The House of Brides was my only connection to my mother and her past, and even then, it wasn’t the most personal connection. What I knew about Barnsley House was what all the readers knew about it. And what I remembered about my mother was pretty much what they knew as well. It was more than that: my mother was the book, and the book was the reason I studied creative writing at university.
The House of Brides went deeply into the history of Barnsley House; the women who had married into the family and brought more fame and prestige with them. They were writers and architects and socialites, women who, unusually for their time, had pushed the boundaries and found success, notoriety. Sarah Summer. Beatrice Summer. Their names were more familiar to me than those of some of my father’s living relatives. Between those women and my mother, I had a lot of pressure on me to do something special with my life.
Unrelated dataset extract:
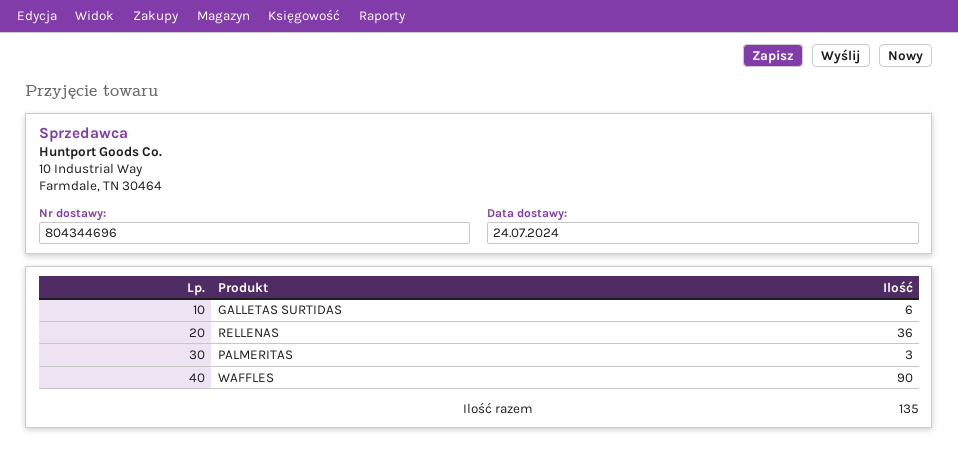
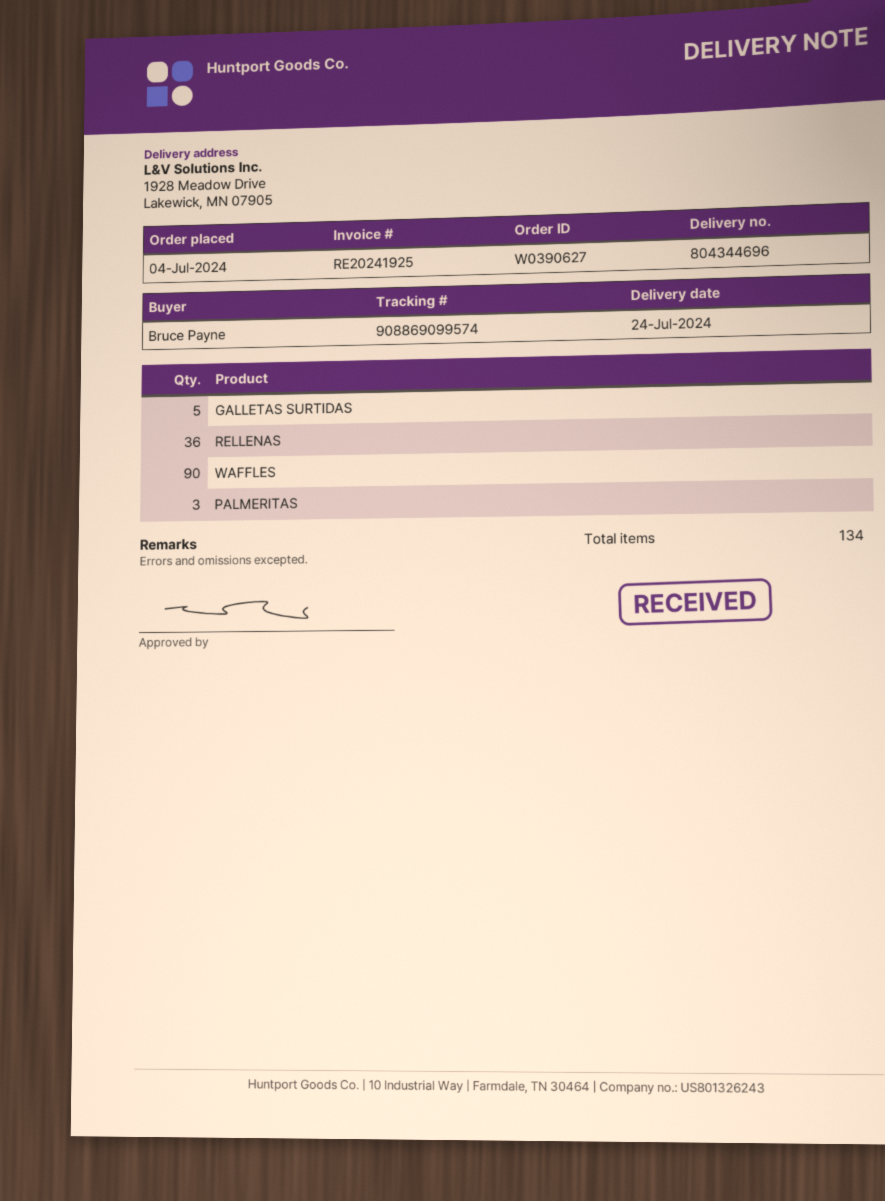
GALLETAS SURTIDAS: 6 -> 5
total quantity: 135 -> 134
Most of the time I had been scouring the book for clues about my mother, fruitlessly. Counter to the modern trend of writers inserting themselves into the nonfiction narrative, she was curiously absent. I could feel her attention to detail, her swift turn of phrase, but there was nothing else of her in it, nothing apart from the familiar head shot: her hair fair and fluffy, her smile wide and nonthreatening.
Her book was a straightforward history of Barnsley House and the women who had lived there over several generations. There were scandals, yes: suicides and secret liaisons and the obligatory gothic tropes—secret rooms, ghosts, and unexplained fires—but it was a book of history. A past typical of a country house of that era but I had always imagined Barnsley as a benign place now. Perhaps I was wrong.
All this time I had been wanting someone from Barnsley to come looking for me. But now that someone had, I wasn’t so sure it was what I wanted after all.